Graham Stewart writes in The Times on Luddite leaders:

Has John McCain blown it? The presidential candidate's admission that he has not worked out how to use e-mail is being portrayed as evidence that the 71-year-old Republican is disconnected from the modern world.

Mind you, setting up an e-mail account was something that Tony Blair never managed in his ten years as front man for Cool Britannia. More intriguing still is Alastair Campbell's confession that he too was internet-illiterate in his period as a master of communication.

The telephone was more than 60 years old when the Second World War broke out. Yet the Prime Minister was only easily contactable if he stayed in the vicinity of Downing Street. Unfortunately, Neville Chamberlain preferred to spend his weekends at Chequers. The country house had only one telephone and it was there to help the kitchen staff to order supplies rather than to secure the survival of the British Empire.

Whenever Hitler made a surprise move, Chamberlain had to be whisked off to the butler's pantry.

This was no way to save the Western world and, as anyone who has visited the Cabinet War Rooms in Whitehall will have spotted, telephones were one of the few visible nods to modernity on Winston Churchill's desk.

But, in other respects, he could hardly claim to be au fait with the practicalities of life. Despite escaping from a prisoner-of-war camp, Churchill was engagingly clueless at daily chores. He travelled on the London Underground only once. Even this excursion went wrong. With childlike incompetence, he could not work out how to alight from the Circle Line and had to be rescued from the carriage having done a number of full circuits in it.

Given the gravity of the times, the issue was whether he could smash the Axis powers rather than, metaphorically, punch his way out of a paper bag.
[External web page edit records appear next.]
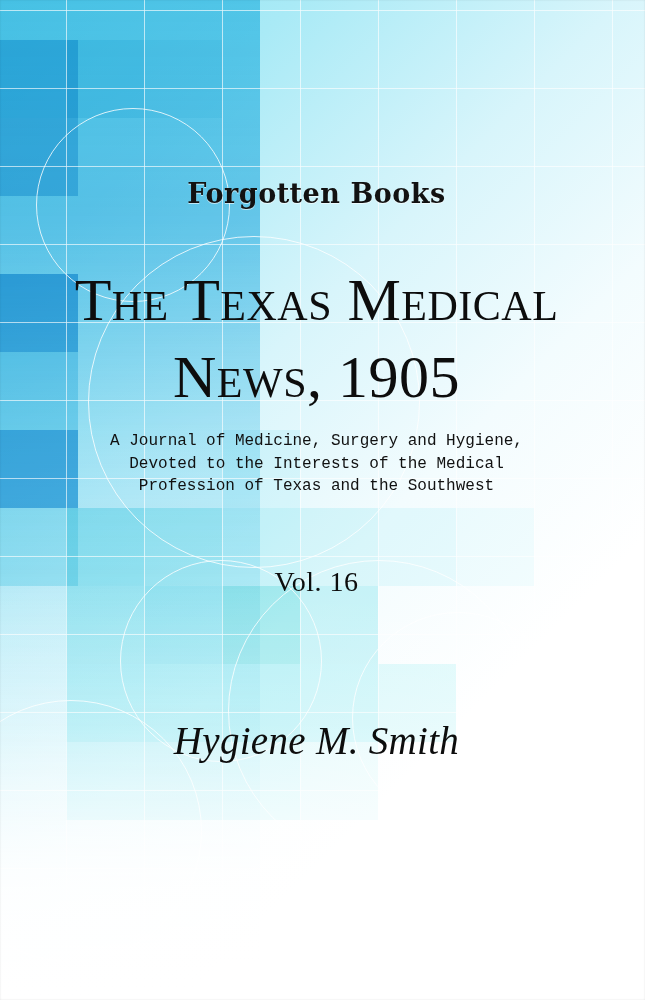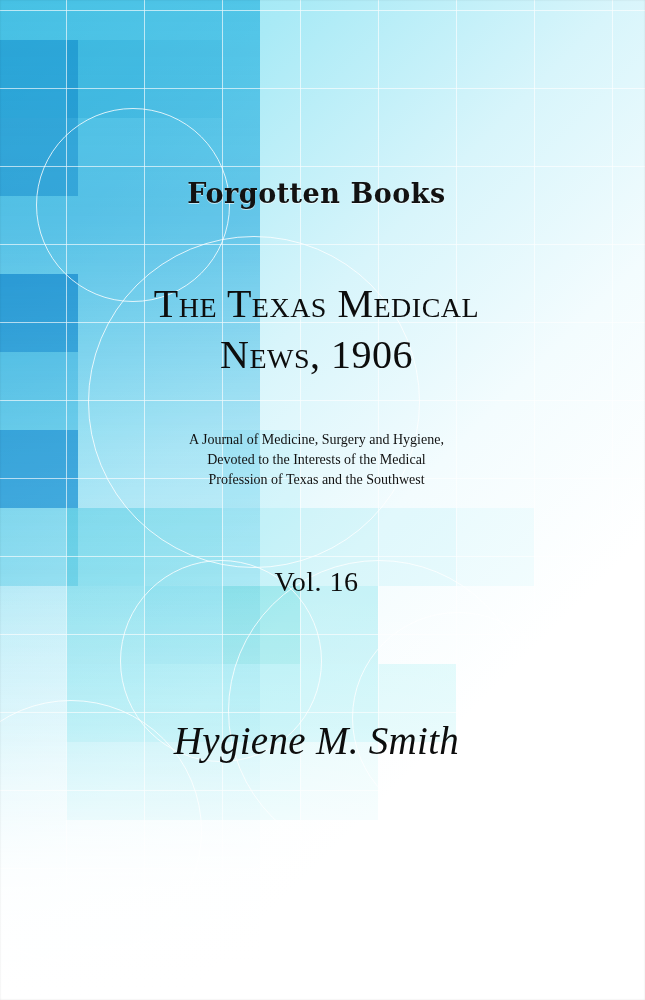"The Texas Medical" .title { font-size: 40px -> 60px; margin-top: 16px -> none }
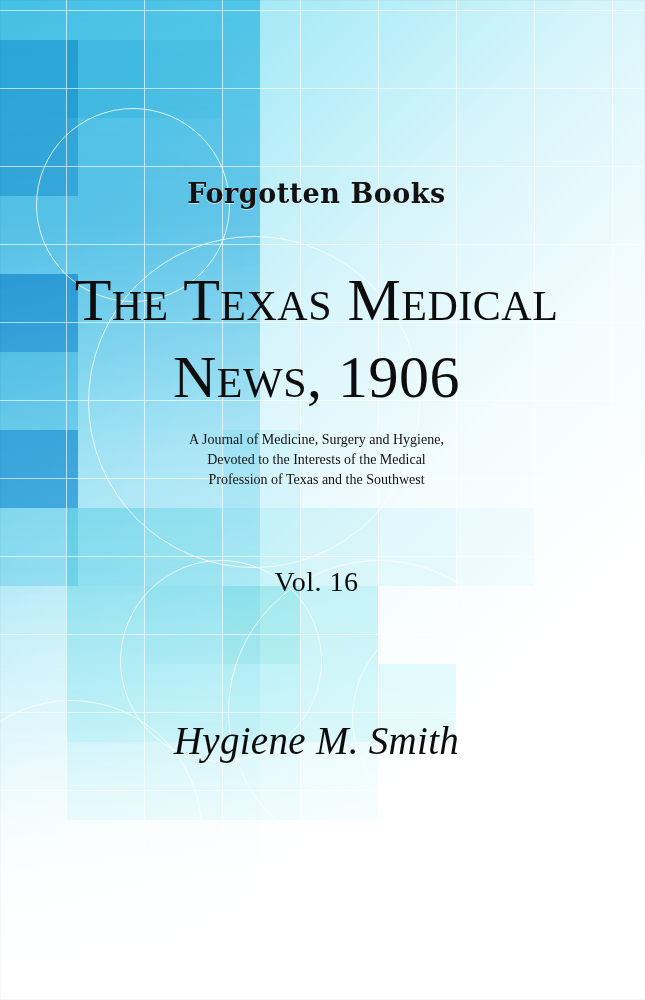"News, 1906" span.ln { text: 1906 -> 1905 }
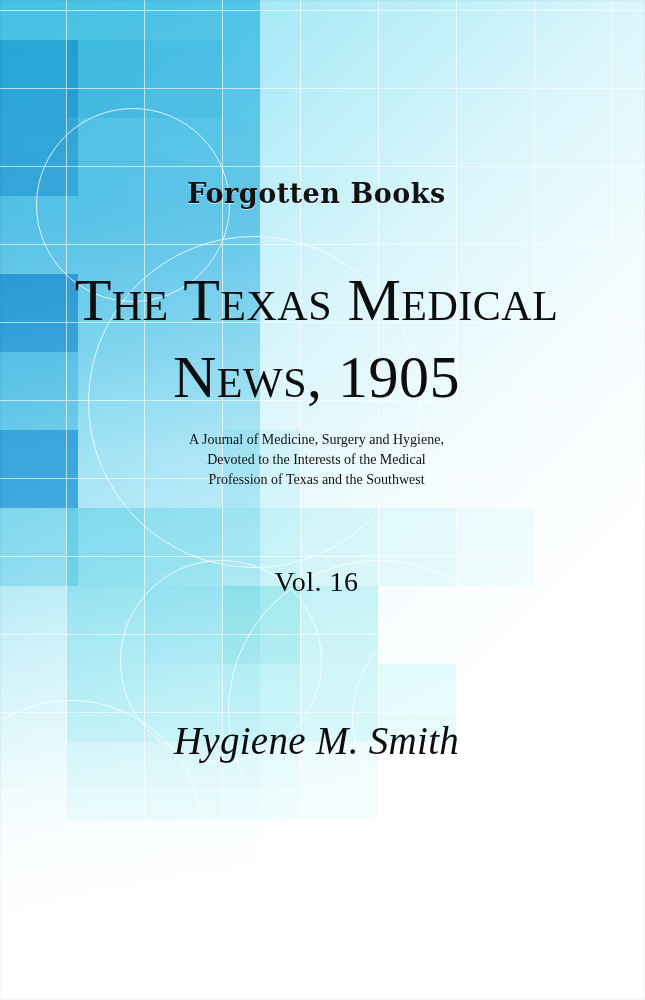"A Journal of Medicine, Surgery" .subtitle { font-family: none -> Liberation Mono, monospace; font-size: 14px -> 16px }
After all, Roy Jenkins, so regularly lauded as one of the greatest home secretaries of the 20th century, always claimed he did not know how to boil an egg.

Sometimes politicians ought to be too busy to surf the internet. Senator McCain should take his cue from Harold Macmillan, who managed simultaneously to admit that he did not watch television while showing off his knowledge of what was on it - “Not for me the joys of Half Hours with Hancock. No Dixon. No Maigret. No Chislebury. No Lone Ranger. No Lennie the Lion. It isn't actually that we can't afford a set at No10, but the trouble is my employers never actually give me an evening off.”

I'm not impressed. McCain is only 71. The Queen (82) has email and a mobile phone, and the Pope (81) has an iPod.